--- TO DO ---
Where an entry contains an image, skip the image and print the rest exactly.

#### RECORDS TO USE ####

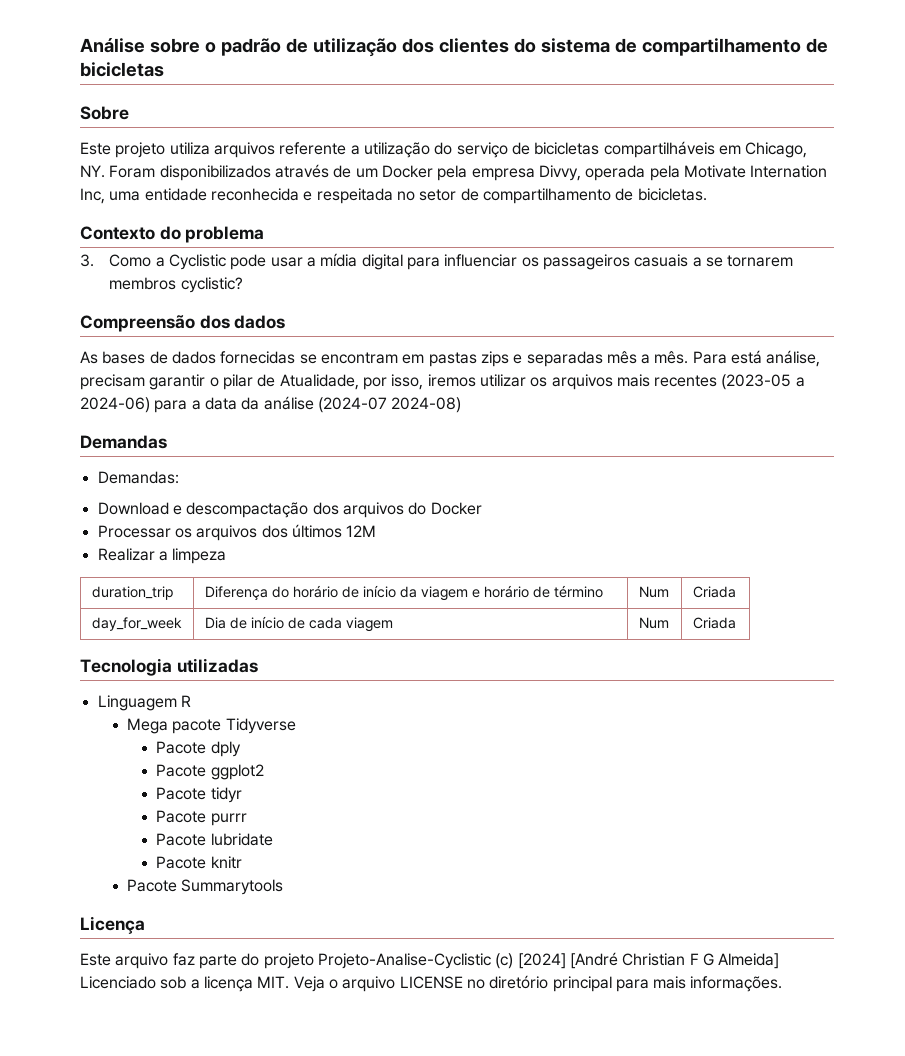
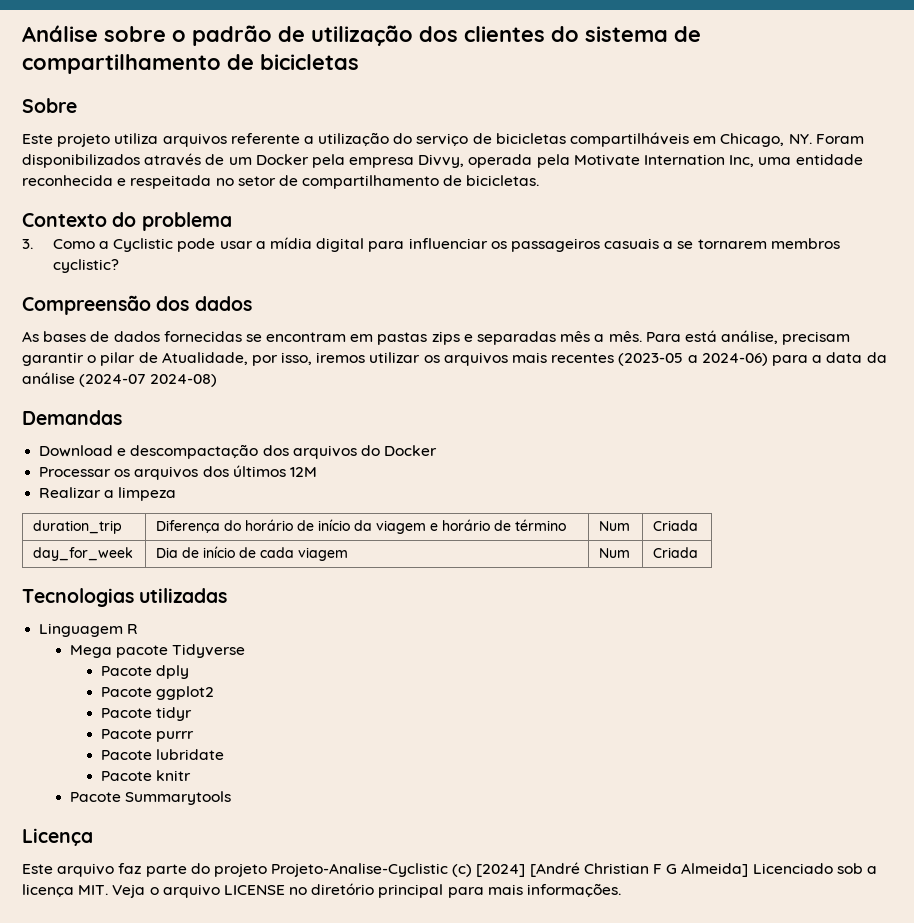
- Demandas:
- Tecnologia utilizadas
+ Tecnologias utilizadas

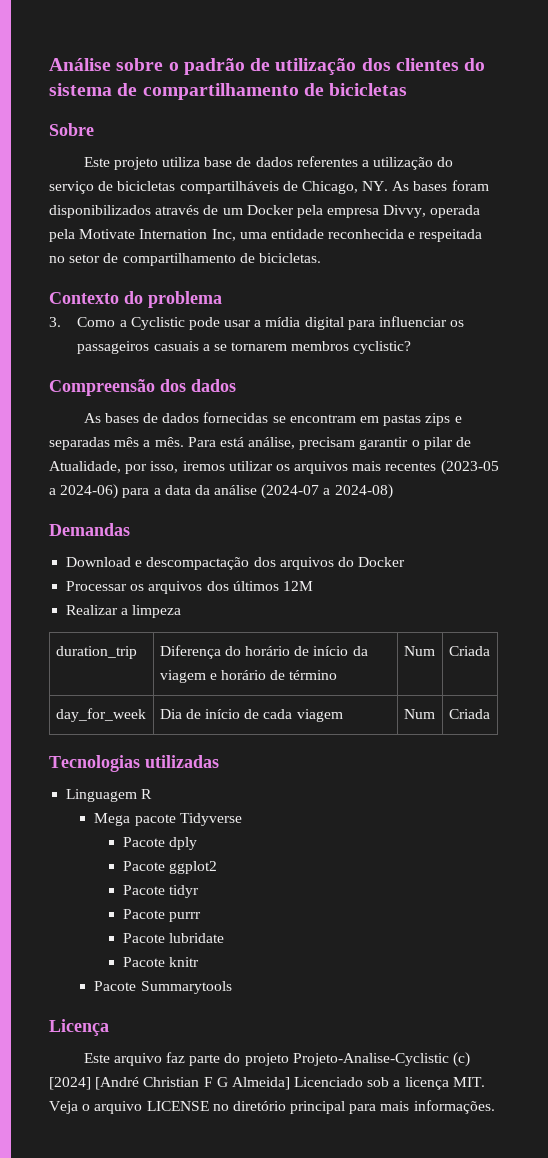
- Este projeto utiliza arquivos referente a utilização do serviço de bicicletas compartilháveis em Chicago, NY. Foram disponibilizados através de um Docker pela empresa Divvy, operada pela Motivate Internation Inc, uma entidade reconhecida e respeitada no setor de compartilhamento de bicicletas.
+ Este projeto utiliza base de dados referentes a utilização do serviço de bicicletas compartilháveis de Chicago, NY. As bases foram disponibilizados através de um Docker pela empresa Divvy, operada pela Motivate Internation Inc, uma entidade reconhecida e respeitada no setor de compartilhamento de bicicletas.
- Para está análise, precisam garantir o pilar de Atualidade, por isso, iremos utilizar os arquivos mais recentes (2023-05 a 2024-06) para a data da análise (2024-07 2024-08)
+ Para está análise, precisam garantir o pilar de Atualidade, por isso, iremos utilizar os arquivos mais recentes (2023-05 a 2024-06) para a data da análise (2024-07 a 2024-08)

####

--- RESULT ---
- Demandas:
- Tecnologia utilizadas
+ Tecnologias utilizadas

- Este projeto utiliza arquivos referente a utilização do serviço de bicicletas compartilháveis em Chicago, NY. Foram disponibilizados através de um Docker pela empresa Divvy, operada pela Motivate Internation Inc, uma entidade reconhecida e respeitada no setor de compartilhamento de bicicletas.
+ Este projeto utiliza base de dados referentes a utilização do serviço de bicicletas compartilháveis de Chicago, NY. As bases foram disponibilizados através de um Docker pela empresa Divvy, operada pela Motivate Internation Inc, uma entidade reconhecida e respeitada no setor de compartilhamento de bicicletas.
- Para está análise, precisam garantir o pilar de Atualidade, por isso, iremos utilizar os arquivos mais recentes (2023-05 a 2024-06) para a data da análise (2024-07 2024-08)
+ Para está análise, precisam garantir o pilar de Atualidade, por isso, iremos utilizar os arquivos mais recentes (2023-05 a 2024-06) para a data da análise (2024-07 a 2024-08)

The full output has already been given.